Early symptoms include fever and rash.
Now, vascular damage can be caused by renal artery stenosis, which is when one or both renal
arteries are narrowed.
This can be caused by atherosclerosis in older individuals and by fibromuscular dysplasia, which
is a noninflammatory and nonatherosclerotic condition that usually affects the internal
carotids and renal arteries in younger individuals.
Symptoms include persistent arterial hypertension despite taking antihypertensive medications
and sometimes peripheral edema.
Finally, there’s postrenal AKI, which is due to an obstruction to the outflow of urine from the
kidneys which causes a buildup of urine and pressure that backs up into the kidney.
This is most frequently due to benign prostatic hyperplasia or prostatic cancer in a male, both of
which lead to compression of the urethra. This can lead to frequent urination but a slow urinary
stream.
Other causes include intra-abdominal tumors that compress the ureter- in which case the
individual can present with unintentional weight loss and fatigue.
Finally, there are kidney stones that can get stuck in either ureter or in the urethra.
Now, if only one ureter is obstructed, called unilateral obstruction, and the other kidney is
working fine, then renal function is usually preserved.
But if both ureters are obstructed- like when there are stones in both ureters, called bilateral
obstruction, or if the urethra gets blocked, then we’ve got a recipe for postrenal AKI.
With obstructive ureteral kidney stones, the individual has renal colic along with anuria if
both ureters are completely obstructed.
With urethral stones, the individual has pain in the urethra and anuria.
Now, additional labs include creatinine levels in order to calculate the estimated glomerular
filtration rate or eGFR, BUN, CBC, and electrolytes to check for hyperkalemia.

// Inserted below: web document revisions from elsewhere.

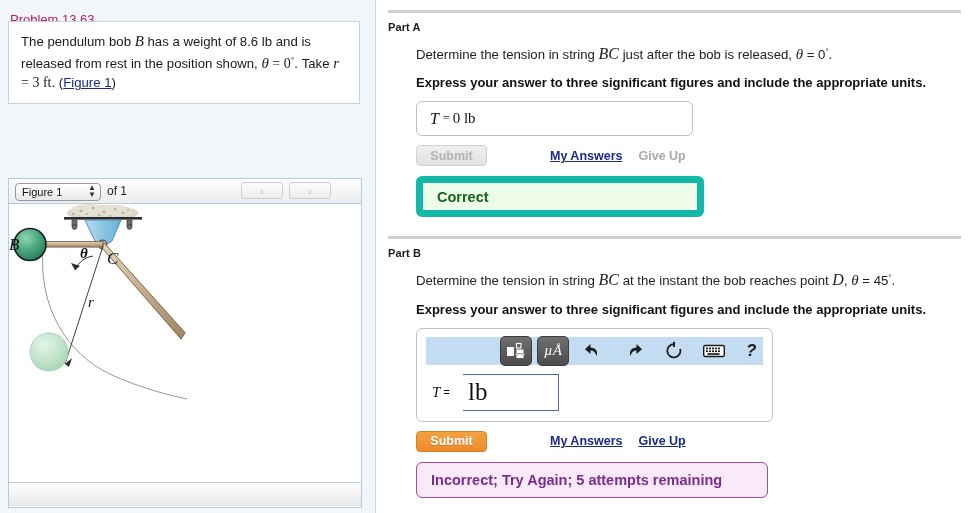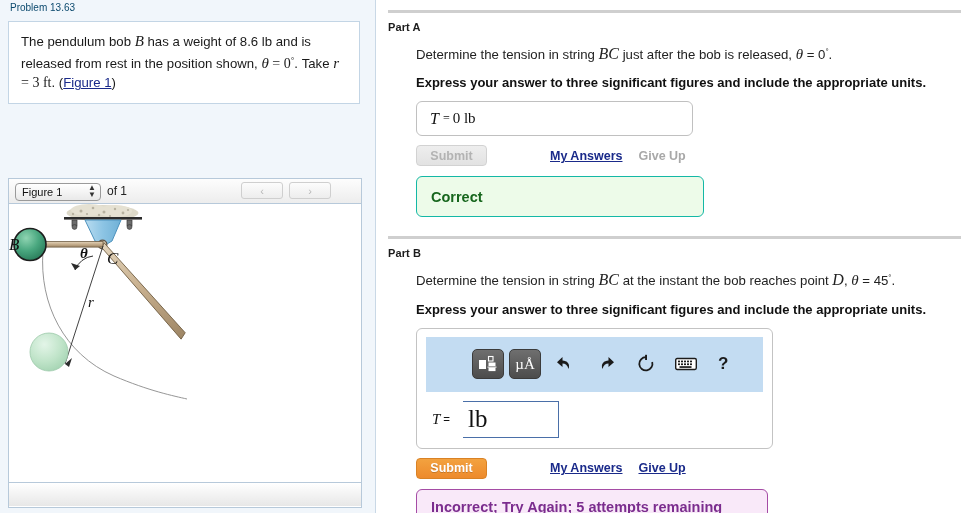"Problem 13.63" #problem-title { color: #0c4a6e -> #be185d; font-size: 10px -> 13px; top: 2px -> 12px }
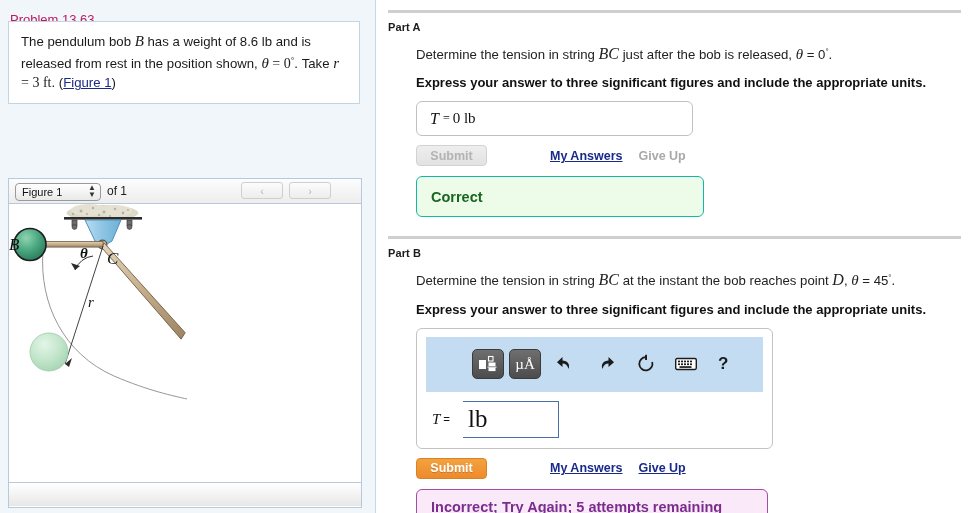"Correct" .feedback-correct { border: 1px solid #14b8a6 -> 7px solid #14b8a6 }
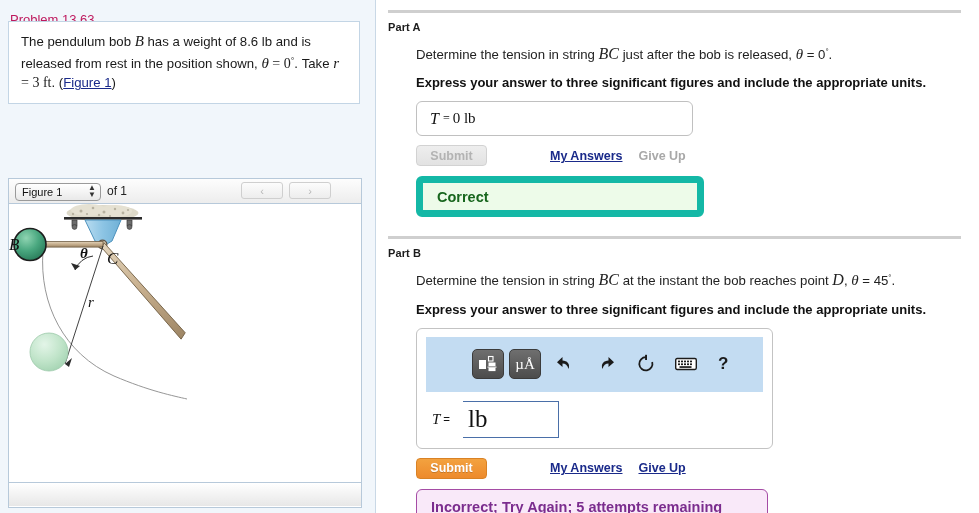"µÅ" .mathbar { font-style: none -> italic; height: 55px -> 28px; padding-left: 46px -> 74px }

Hyperkalemia can develop because when the individual is oliguric, potassium isn’t effectively
removed from the blood.
Also, if the individual is hyperventilating, this can be a sign of metabolic acidosis, so an ABG is
also done.
AKI can lead to severe metabolic acidosis where the pH dips below 7.1, because acid excretion
is impaired when there’s a low eGFR.
Next, urinalysis- both dipstick and microscopic examination of the urine sediment and urine
sodium excretion are done to help calculate the fraction of sodium excreted to sodium filtered, or
FENa.
In prerenal AKI, the renin-angiotensin-aldosterone system is activated, leading to water and
sodium retention.
So the BUN to creatinine ratio is usually over 20:1, the urine osmolality is over 500 milliosmoles
per kilogram, the urine sodium excretion is less than 20 milliequivalents per liter, and the FENa
is less than 1%.
With intrarenal AKI, filtration, reabsorption, and secretion can all be affected.
As a result, the BUN to creatinine ratio is usually below 20:1.
Urinalysis results can vary based on the cause, but generally, the urine osmolality is below 500
milliosmoles per kilogram, because water isn’t as well retained.
In acute tubular necrosis, on microscopy, there are muddy brown granular, epithelial cell casts,
along with renal tubular epithelial cells.
In glomerulonephritis, there’s usually hematuria and proteinuria. Additionally, on microscopy,
there are dysmorphic red blood cells, and red blood cell casts.
In glomerulonephritis, an additional workup includes a 24 hour urine collection, serology, and a
kidney biopsy to identify the underlying cause.
In acute interstitial nephritis, the CBC shows eosinophilia. On the urine dipstick, there may
be hematuria, proteinuria, and pyuria. On microscopy, there are white cells, white cell casts, and
red blood cells.
With all types of intrarenal AKI, urine sodium excretion is typically above 40 milliequivalents
per liter and the FENa is above 1%, because sodium isn’t effectively reabsorbed.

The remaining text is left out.